• [Given records]:

== Segment start ==

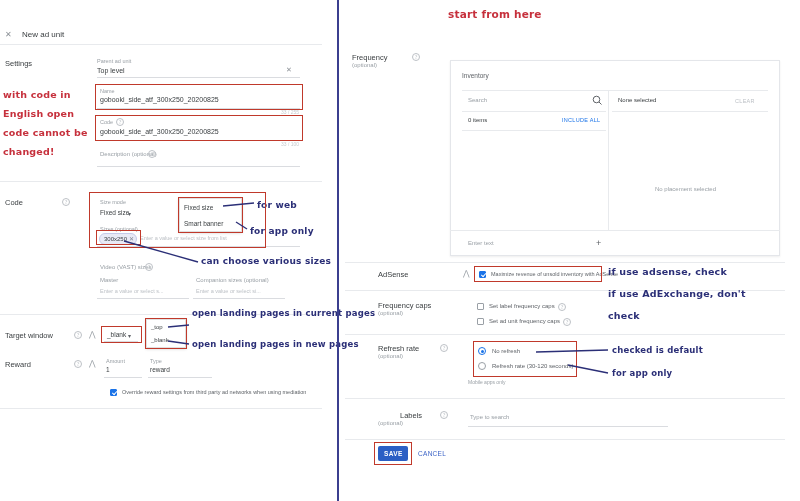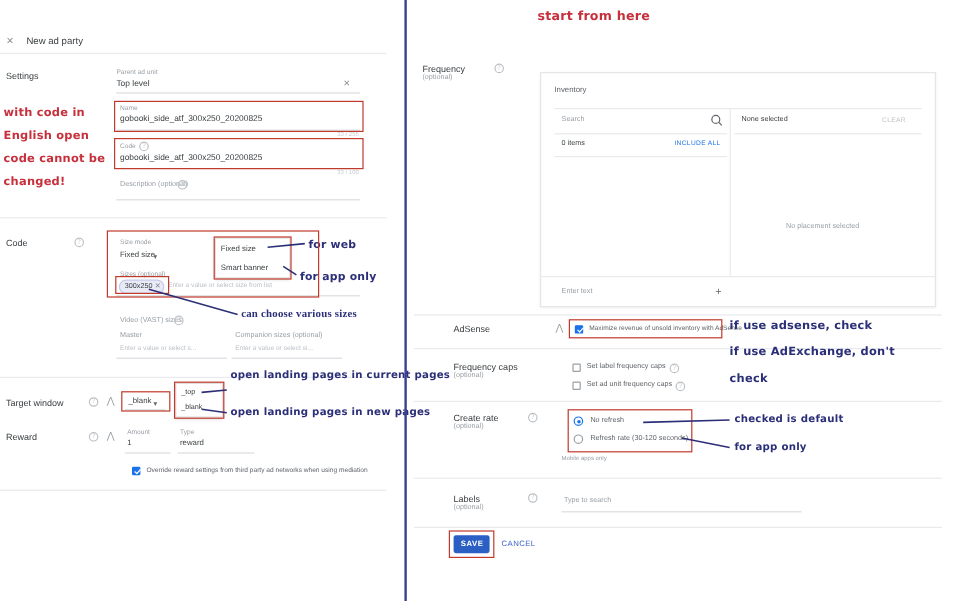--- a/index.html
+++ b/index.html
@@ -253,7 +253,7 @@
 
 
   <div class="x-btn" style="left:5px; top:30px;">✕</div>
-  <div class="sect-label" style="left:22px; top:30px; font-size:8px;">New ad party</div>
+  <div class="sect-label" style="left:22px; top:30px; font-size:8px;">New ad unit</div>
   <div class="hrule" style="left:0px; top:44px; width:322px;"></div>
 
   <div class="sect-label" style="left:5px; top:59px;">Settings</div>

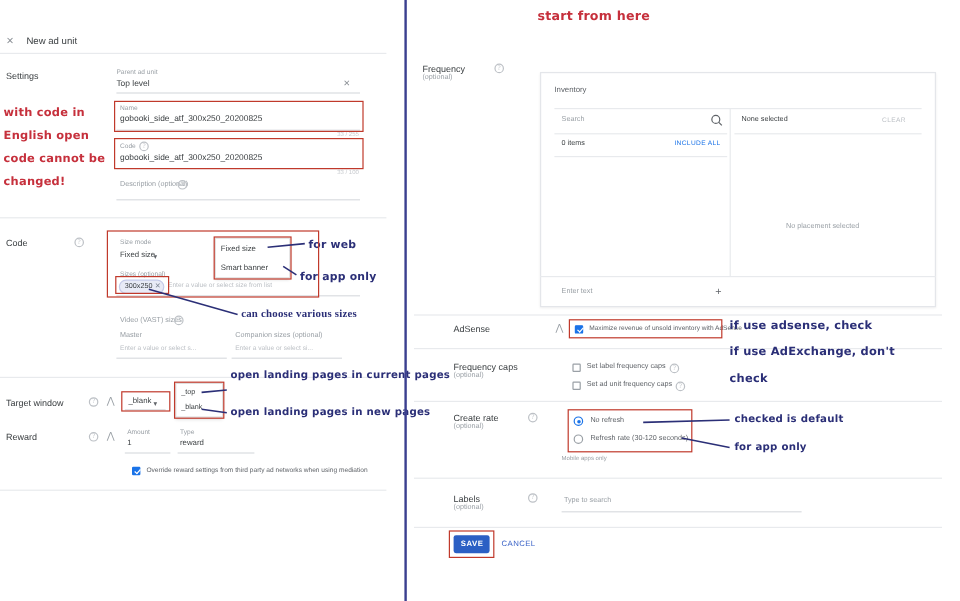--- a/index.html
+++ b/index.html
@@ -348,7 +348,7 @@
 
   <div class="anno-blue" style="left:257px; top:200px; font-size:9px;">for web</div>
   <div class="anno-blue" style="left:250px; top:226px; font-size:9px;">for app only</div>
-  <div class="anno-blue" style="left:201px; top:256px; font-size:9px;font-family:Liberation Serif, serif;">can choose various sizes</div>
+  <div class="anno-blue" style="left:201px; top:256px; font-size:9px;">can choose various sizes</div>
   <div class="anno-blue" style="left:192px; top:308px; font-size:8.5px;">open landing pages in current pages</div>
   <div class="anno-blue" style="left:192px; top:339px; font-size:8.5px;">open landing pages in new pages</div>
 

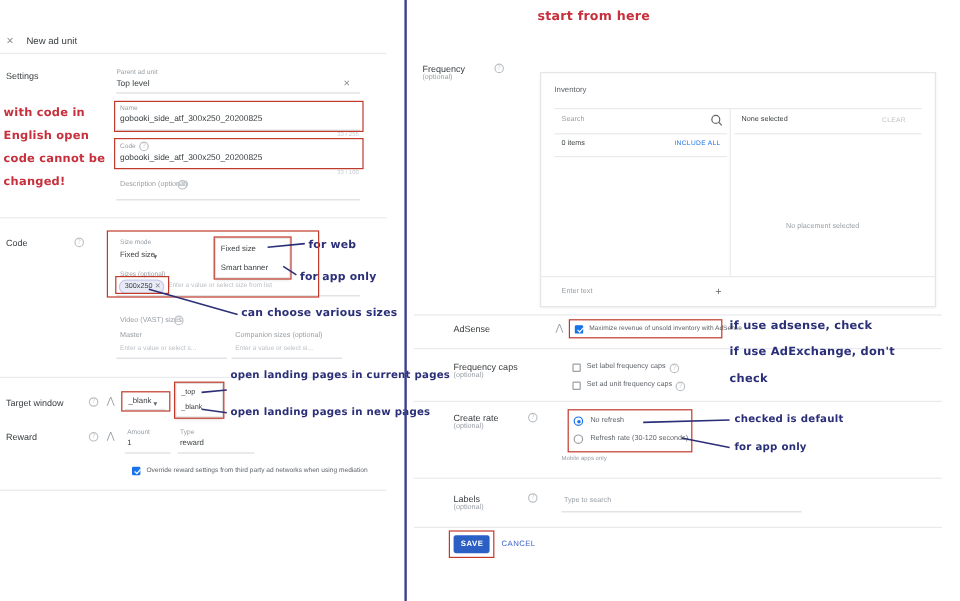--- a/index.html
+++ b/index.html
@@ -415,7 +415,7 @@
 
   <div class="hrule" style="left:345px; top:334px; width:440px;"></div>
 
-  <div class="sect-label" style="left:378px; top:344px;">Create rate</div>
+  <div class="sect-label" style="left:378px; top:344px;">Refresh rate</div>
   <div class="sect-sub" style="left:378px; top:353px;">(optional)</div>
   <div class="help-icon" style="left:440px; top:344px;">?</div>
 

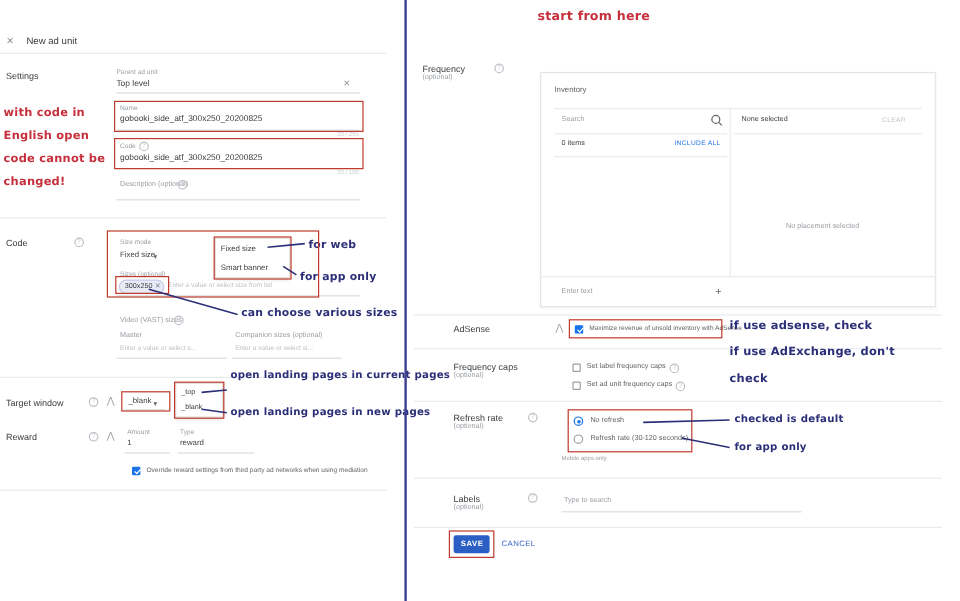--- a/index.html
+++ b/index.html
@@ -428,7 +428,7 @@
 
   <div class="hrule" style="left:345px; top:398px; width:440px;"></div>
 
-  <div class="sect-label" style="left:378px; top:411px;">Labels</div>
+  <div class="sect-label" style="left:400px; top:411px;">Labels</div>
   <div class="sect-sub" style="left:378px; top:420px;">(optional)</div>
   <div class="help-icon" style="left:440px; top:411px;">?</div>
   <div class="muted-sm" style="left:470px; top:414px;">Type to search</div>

== Segment end ==
== Segment start ==

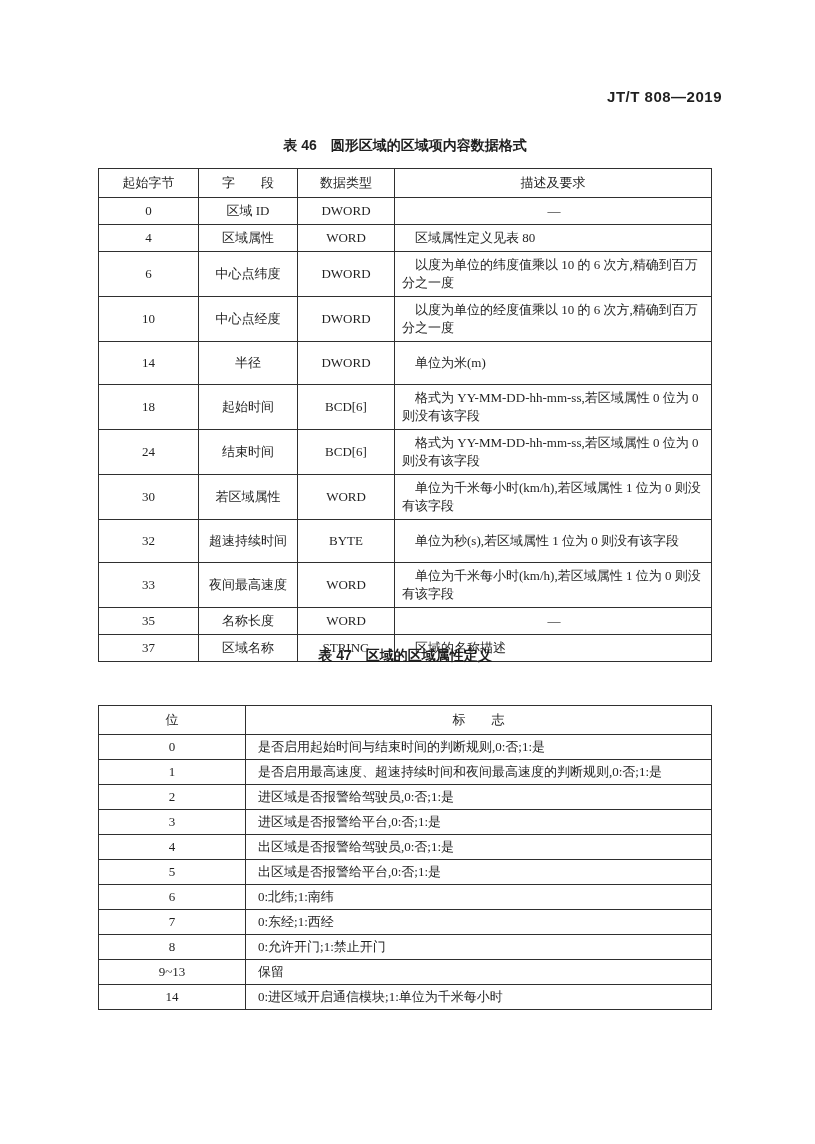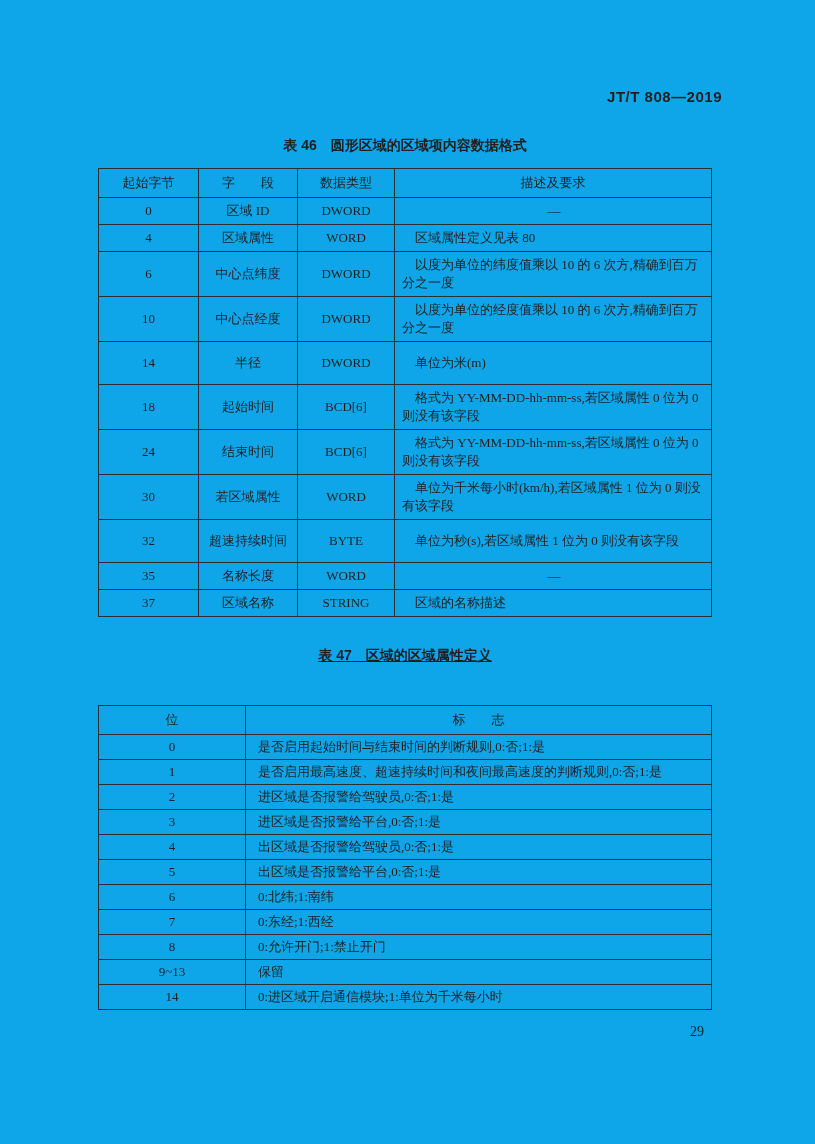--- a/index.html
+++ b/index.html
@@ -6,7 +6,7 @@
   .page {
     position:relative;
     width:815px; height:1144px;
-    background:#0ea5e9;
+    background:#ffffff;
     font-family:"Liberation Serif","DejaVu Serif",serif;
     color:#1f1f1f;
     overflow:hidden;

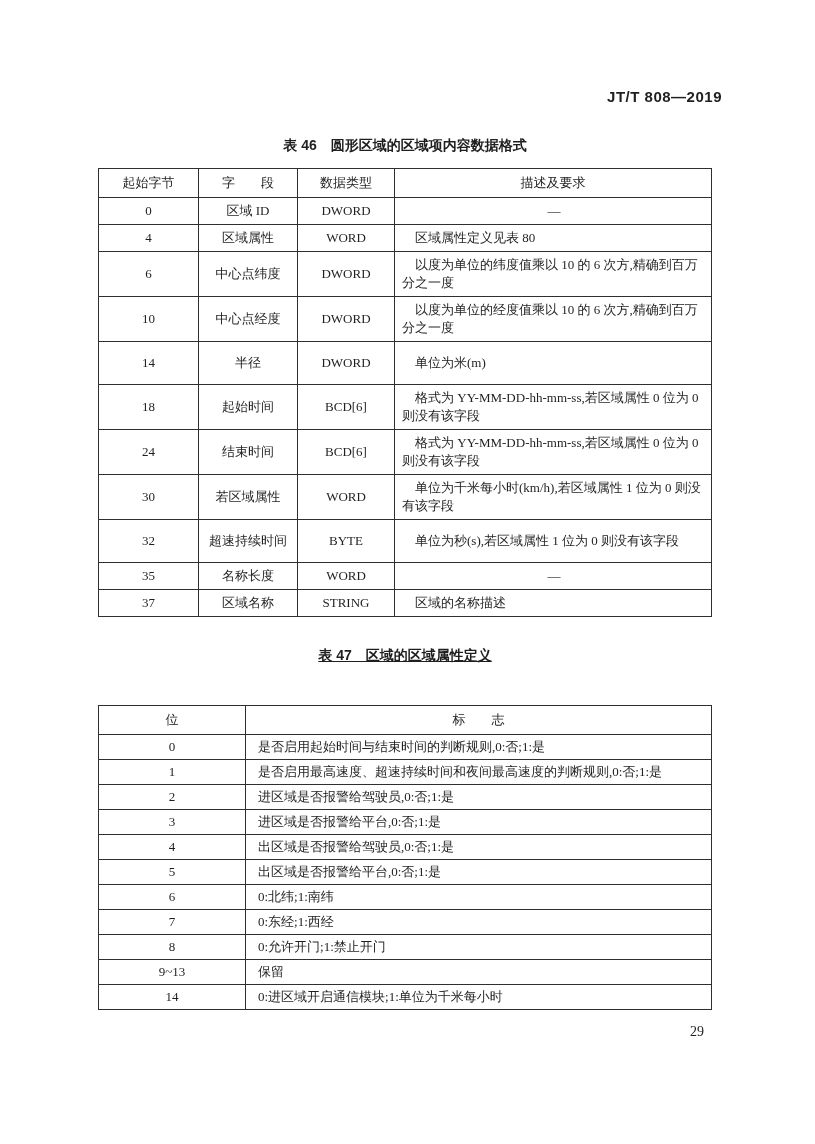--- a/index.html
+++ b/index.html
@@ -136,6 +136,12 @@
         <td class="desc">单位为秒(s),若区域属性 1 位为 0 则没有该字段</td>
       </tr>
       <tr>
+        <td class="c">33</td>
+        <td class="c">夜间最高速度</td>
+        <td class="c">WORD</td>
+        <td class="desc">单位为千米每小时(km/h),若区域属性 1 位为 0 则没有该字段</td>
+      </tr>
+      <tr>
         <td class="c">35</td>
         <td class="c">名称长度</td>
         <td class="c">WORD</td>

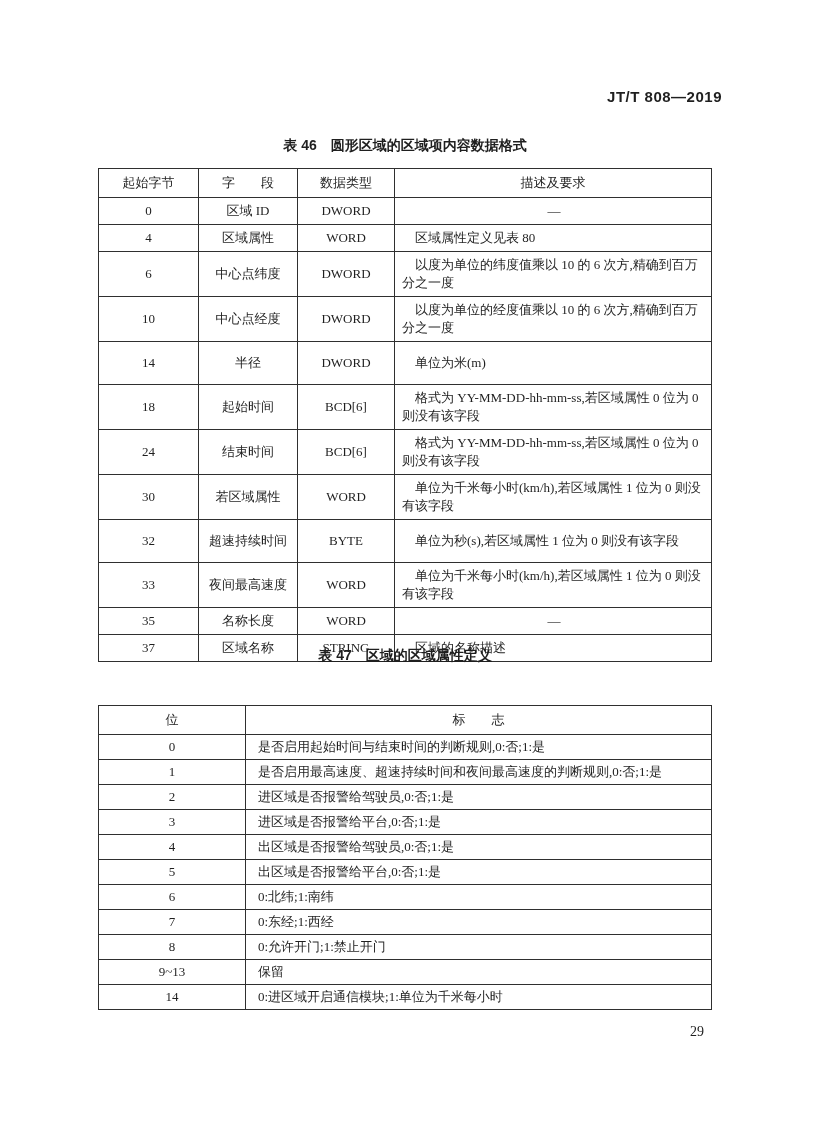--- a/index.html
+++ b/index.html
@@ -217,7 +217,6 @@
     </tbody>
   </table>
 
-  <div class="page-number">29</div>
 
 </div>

== Segment end ==

• [Your assignment]:
Report how many lines of the records above contain the word "various", and give only that number.

• [Result below]:
2